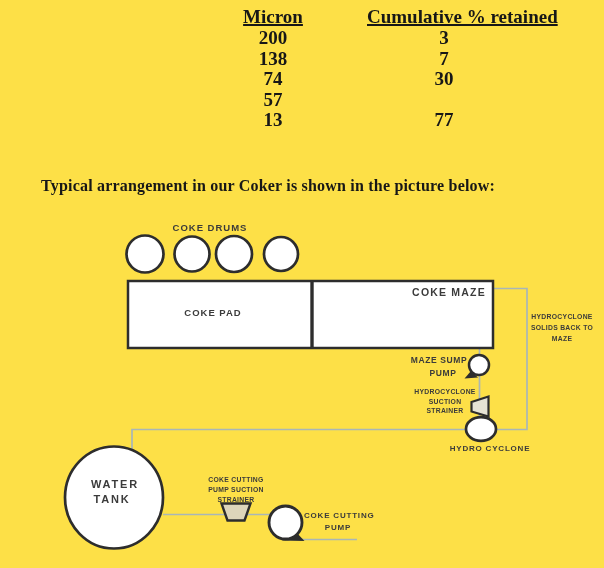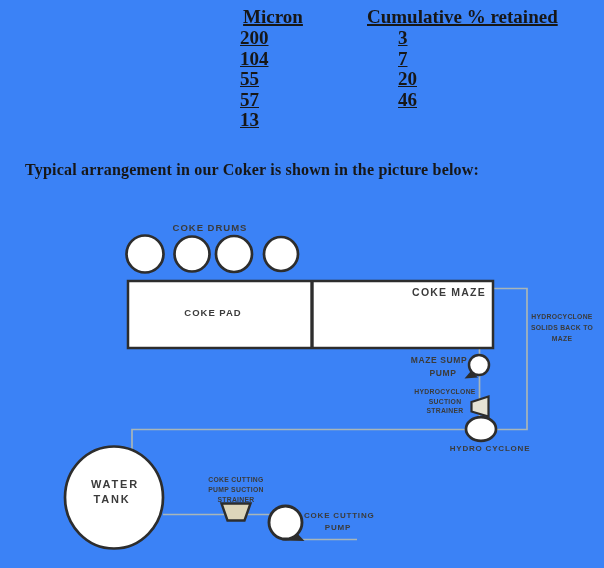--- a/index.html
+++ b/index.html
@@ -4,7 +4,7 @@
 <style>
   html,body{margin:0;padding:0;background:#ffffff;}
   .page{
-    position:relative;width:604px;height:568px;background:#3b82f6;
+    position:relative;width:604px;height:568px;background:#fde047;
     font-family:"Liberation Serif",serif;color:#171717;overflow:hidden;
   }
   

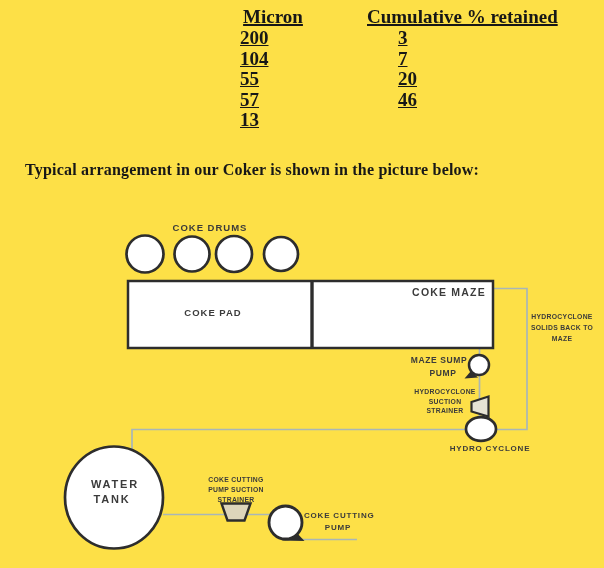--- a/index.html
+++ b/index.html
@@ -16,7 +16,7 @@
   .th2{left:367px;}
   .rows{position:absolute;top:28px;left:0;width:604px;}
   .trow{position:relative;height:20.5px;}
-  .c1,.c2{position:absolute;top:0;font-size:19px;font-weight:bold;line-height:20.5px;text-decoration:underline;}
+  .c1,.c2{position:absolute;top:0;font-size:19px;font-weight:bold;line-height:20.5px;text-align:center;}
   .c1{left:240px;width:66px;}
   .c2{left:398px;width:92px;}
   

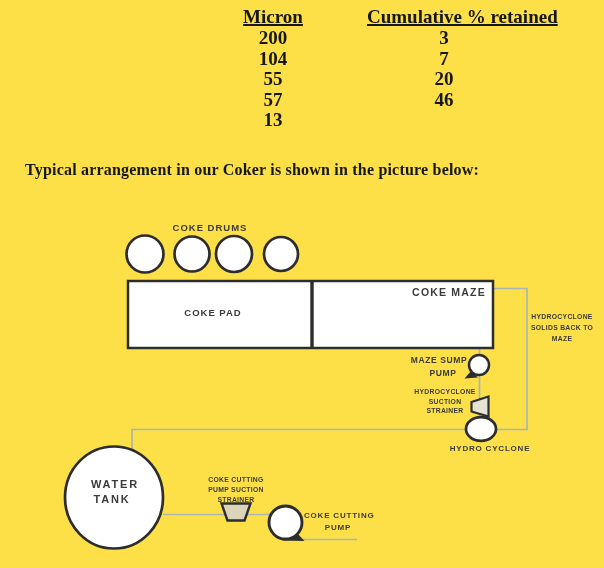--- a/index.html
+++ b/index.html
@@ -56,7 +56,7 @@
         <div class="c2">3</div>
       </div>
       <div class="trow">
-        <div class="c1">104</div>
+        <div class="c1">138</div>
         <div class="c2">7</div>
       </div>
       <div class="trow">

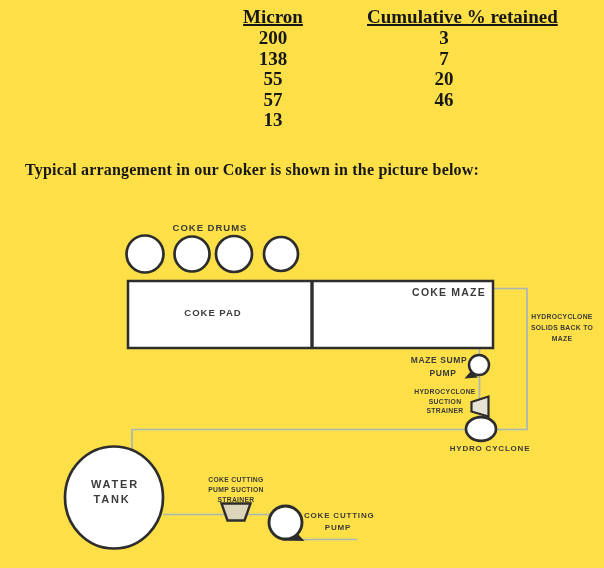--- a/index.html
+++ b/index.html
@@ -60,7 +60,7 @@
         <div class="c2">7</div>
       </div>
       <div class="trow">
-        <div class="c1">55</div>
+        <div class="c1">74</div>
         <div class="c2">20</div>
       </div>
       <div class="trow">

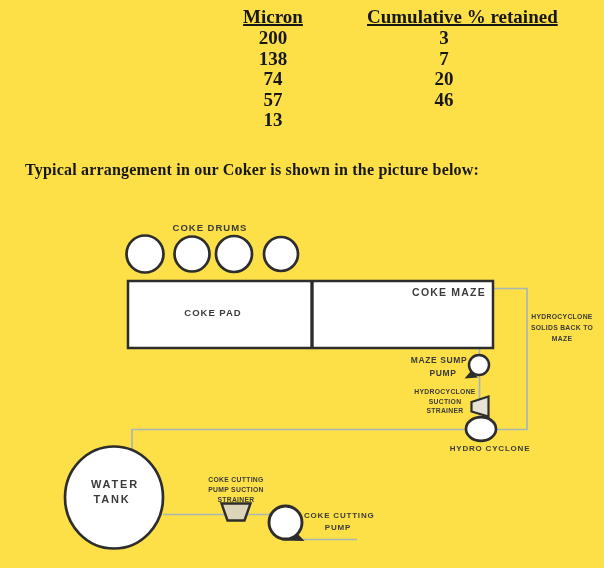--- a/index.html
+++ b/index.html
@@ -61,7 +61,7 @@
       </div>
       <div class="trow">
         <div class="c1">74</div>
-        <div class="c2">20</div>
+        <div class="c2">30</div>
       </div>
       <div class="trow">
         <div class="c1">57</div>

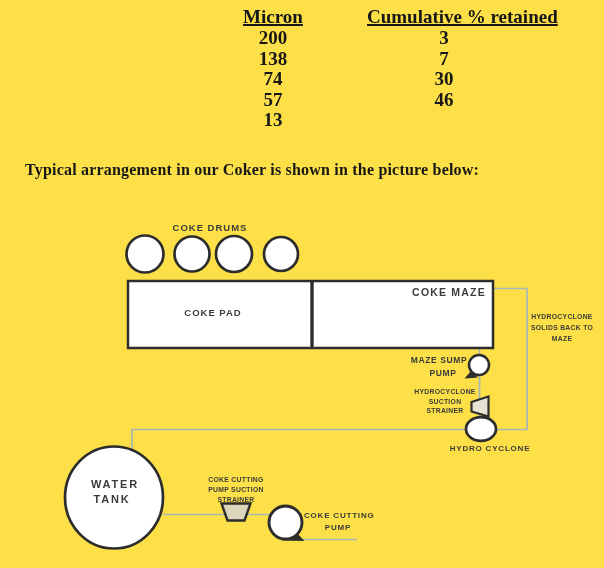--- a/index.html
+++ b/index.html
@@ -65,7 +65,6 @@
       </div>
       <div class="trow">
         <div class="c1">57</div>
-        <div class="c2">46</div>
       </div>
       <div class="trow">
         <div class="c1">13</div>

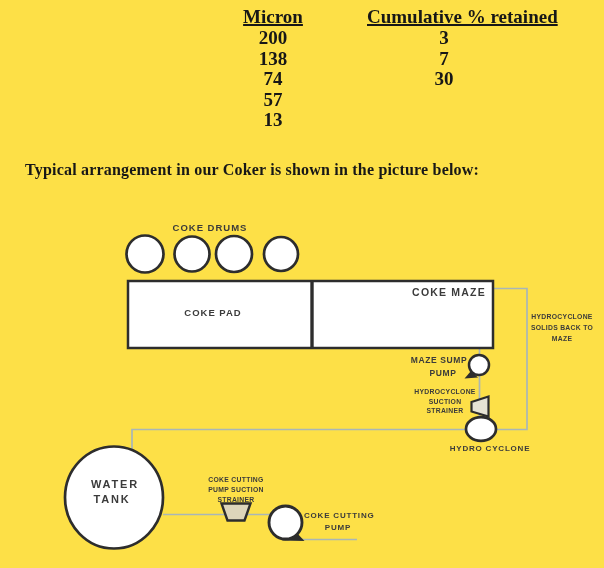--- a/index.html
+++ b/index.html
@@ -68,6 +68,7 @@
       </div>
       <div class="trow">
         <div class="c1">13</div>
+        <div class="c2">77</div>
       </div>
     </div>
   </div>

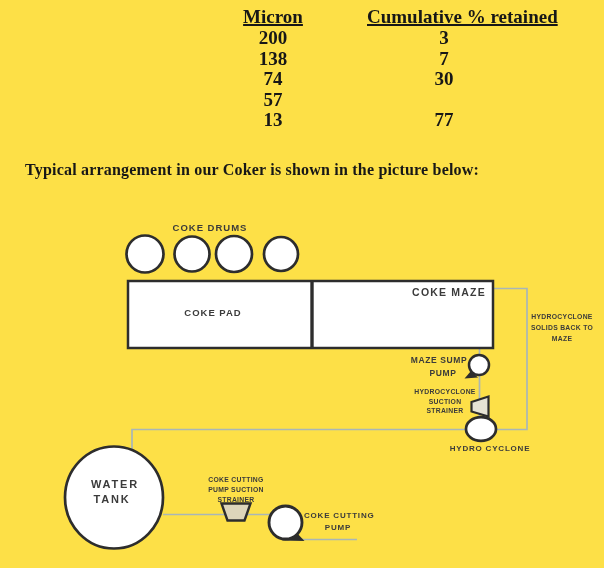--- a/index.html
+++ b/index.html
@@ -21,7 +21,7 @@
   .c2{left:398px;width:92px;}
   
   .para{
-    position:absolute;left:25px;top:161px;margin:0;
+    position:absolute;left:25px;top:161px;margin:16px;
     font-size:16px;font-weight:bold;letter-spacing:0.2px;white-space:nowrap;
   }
=======
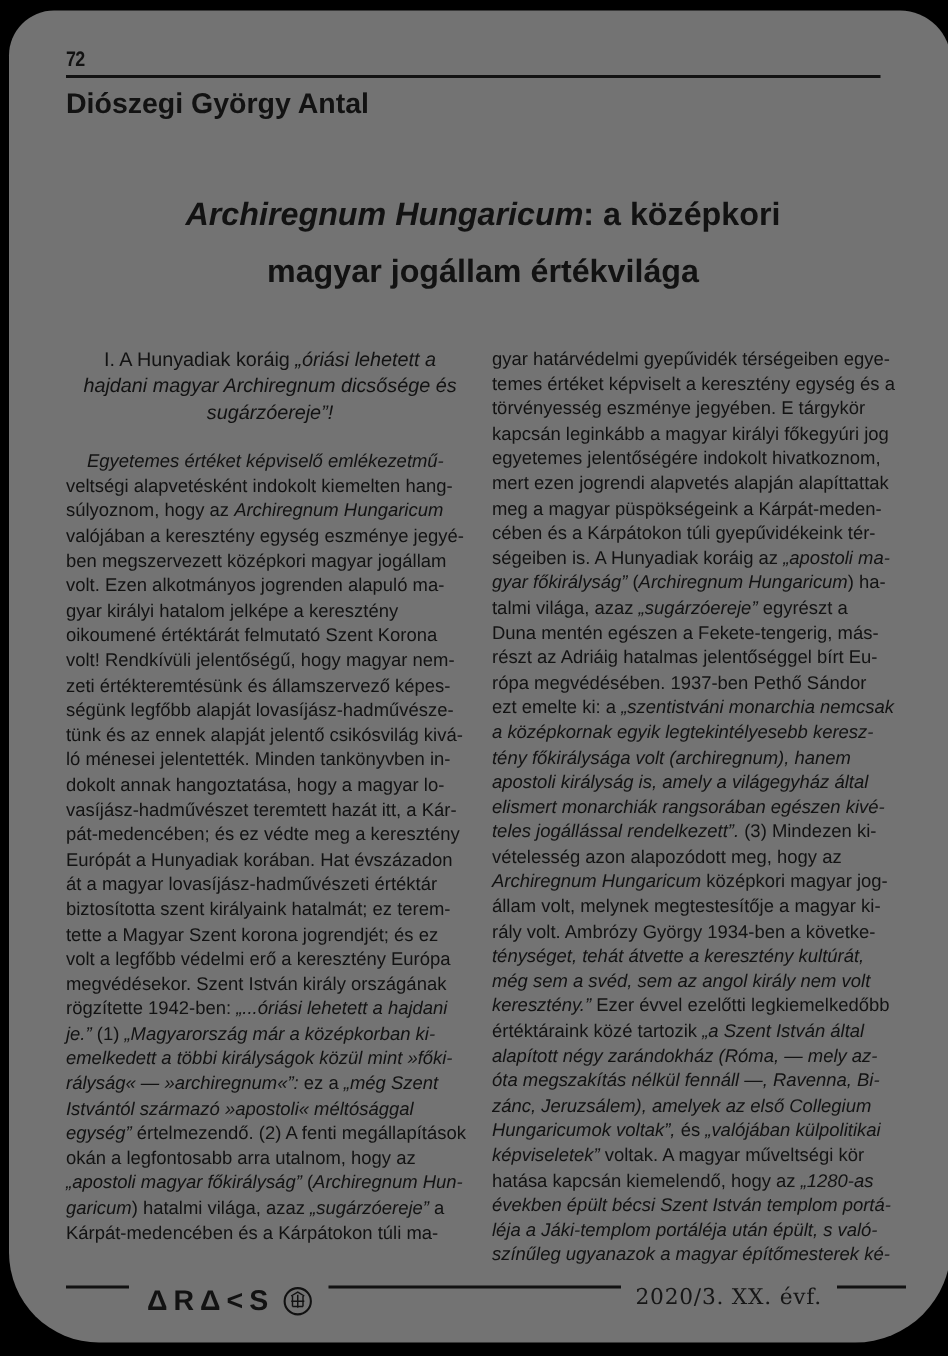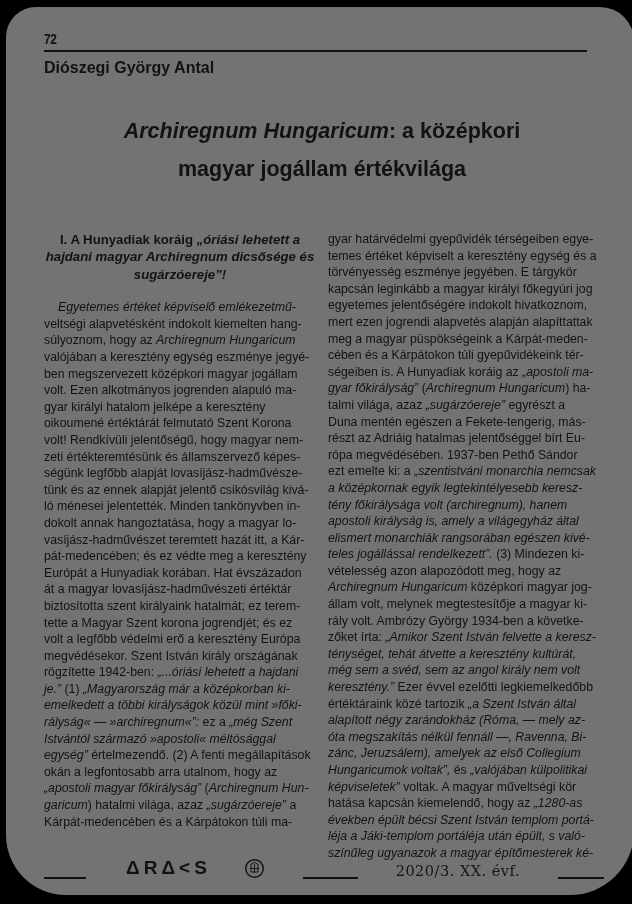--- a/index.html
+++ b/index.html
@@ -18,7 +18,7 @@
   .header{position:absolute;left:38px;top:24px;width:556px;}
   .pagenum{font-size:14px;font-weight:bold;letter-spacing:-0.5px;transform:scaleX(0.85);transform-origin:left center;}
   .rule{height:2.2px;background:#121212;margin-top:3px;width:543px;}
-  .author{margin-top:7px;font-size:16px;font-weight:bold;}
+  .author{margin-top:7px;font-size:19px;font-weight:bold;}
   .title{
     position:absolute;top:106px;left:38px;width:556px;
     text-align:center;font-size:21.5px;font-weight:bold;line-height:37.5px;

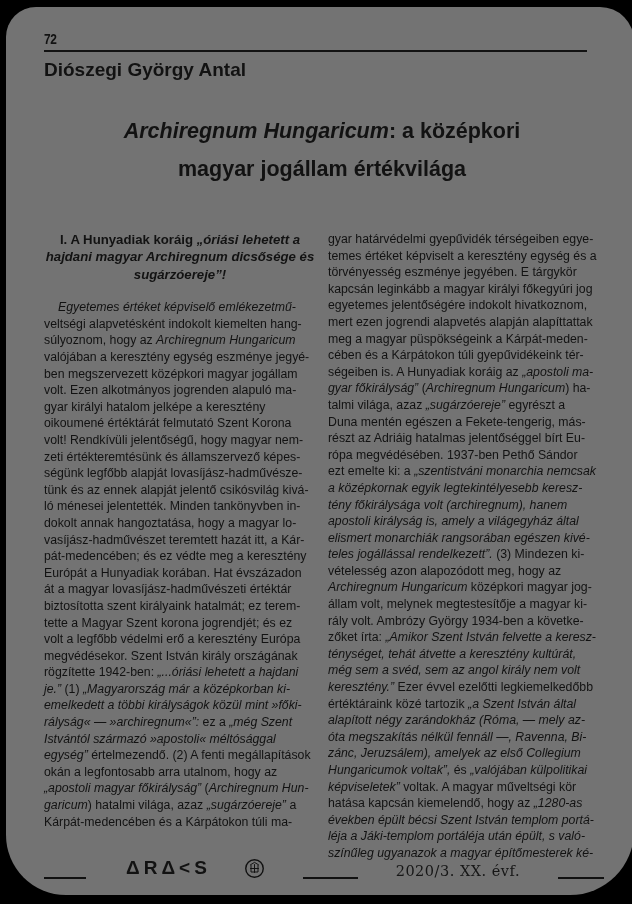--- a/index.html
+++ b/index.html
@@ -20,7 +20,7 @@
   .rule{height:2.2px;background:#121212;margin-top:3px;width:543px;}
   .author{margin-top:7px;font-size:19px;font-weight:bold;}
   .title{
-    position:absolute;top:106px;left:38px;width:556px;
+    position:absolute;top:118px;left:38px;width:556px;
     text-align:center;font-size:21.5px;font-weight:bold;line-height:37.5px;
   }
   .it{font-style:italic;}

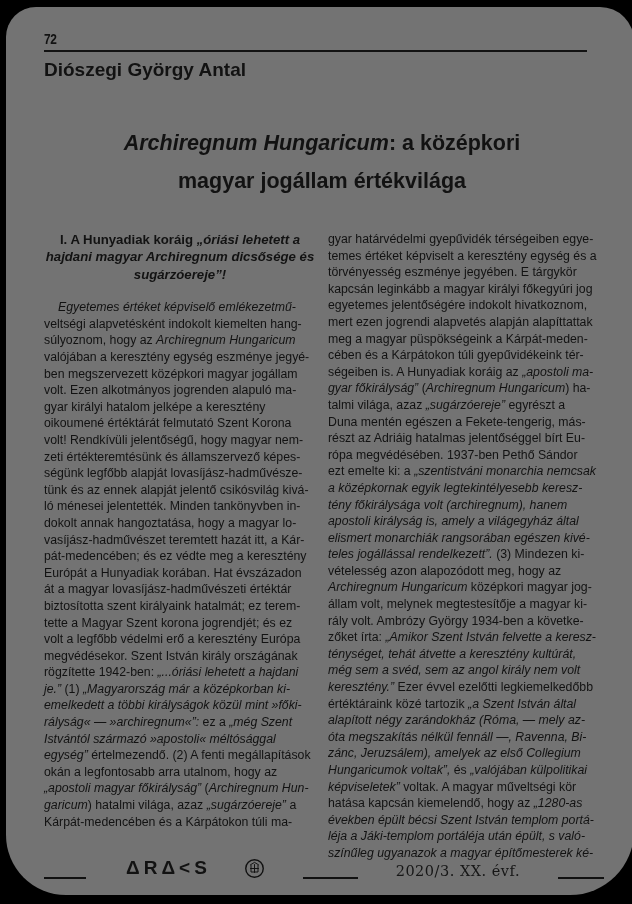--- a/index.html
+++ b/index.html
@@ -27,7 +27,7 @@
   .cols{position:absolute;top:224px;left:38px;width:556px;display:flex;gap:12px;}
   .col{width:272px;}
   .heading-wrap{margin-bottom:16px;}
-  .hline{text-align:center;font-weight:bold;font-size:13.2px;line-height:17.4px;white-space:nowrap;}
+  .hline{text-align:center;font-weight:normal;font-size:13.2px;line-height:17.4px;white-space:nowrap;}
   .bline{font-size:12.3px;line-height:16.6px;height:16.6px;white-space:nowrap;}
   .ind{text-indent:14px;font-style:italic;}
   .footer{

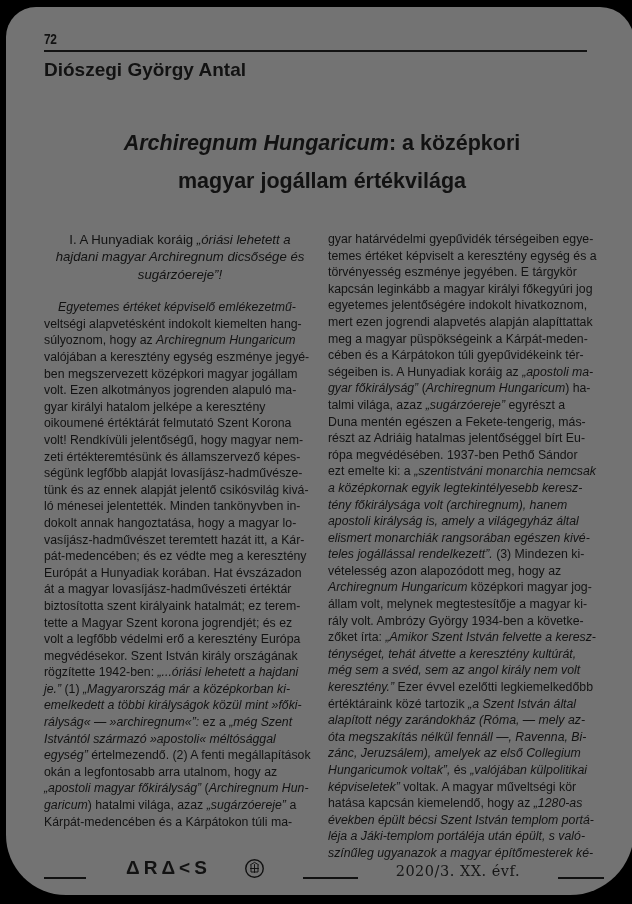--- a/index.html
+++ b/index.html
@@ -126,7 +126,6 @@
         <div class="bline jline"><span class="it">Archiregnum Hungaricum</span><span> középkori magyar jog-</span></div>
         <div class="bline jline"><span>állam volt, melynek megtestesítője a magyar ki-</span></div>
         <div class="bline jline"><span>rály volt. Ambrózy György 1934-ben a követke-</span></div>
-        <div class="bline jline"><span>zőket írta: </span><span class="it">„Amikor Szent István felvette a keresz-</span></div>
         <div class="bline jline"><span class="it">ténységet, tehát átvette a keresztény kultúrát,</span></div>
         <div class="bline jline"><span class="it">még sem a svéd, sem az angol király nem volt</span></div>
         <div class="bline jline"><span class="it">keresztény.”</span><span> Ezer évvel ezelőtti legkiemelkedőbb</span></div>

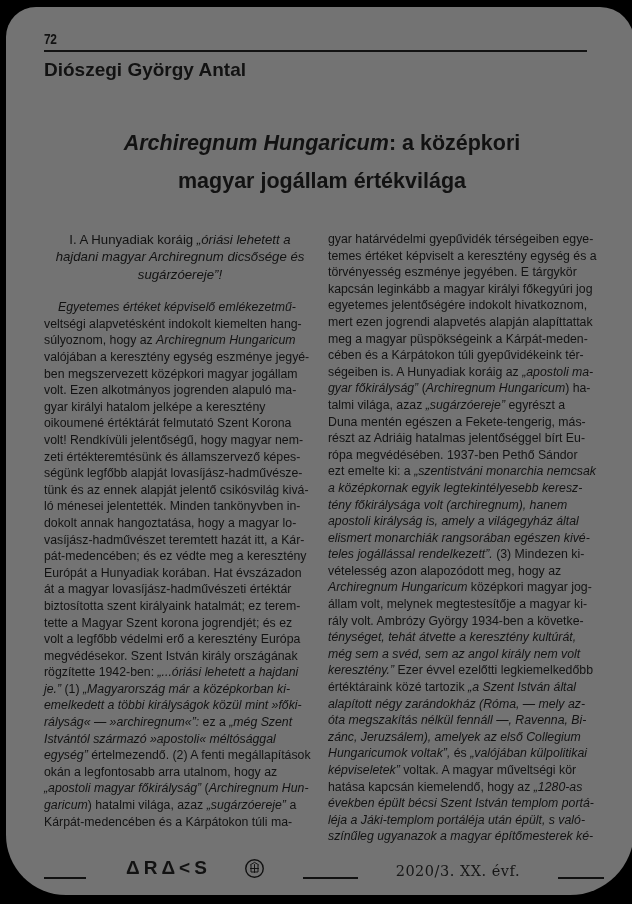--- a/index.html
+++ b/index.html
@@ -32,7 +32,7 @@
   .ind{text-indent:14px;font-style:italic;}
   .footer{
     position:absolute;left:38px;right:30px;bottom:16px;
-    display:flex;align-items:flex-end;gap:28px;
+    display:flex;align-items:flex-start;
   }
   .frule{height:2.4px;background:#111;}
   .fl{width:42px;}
=======
*YOUR ASSIGNMENT*
Copy each line from the records above that includes the string "background".

*EXERCISE OUTPUT*
   html,body{margin:0;padding:0;background:#ffffff;}
-    position:relative;width:604px;height:568px;background:#3b82f6;
+    position:relative;width:604px;height:568px;background:#fde047;
   .rule{height:2.2px;background:#121212;margin-top:3px;width:543px;}
   .rule{height:2.2px;background:#121212;margin-top:3px;width:543px;}
   .frule{height:2.4px;background:#111;}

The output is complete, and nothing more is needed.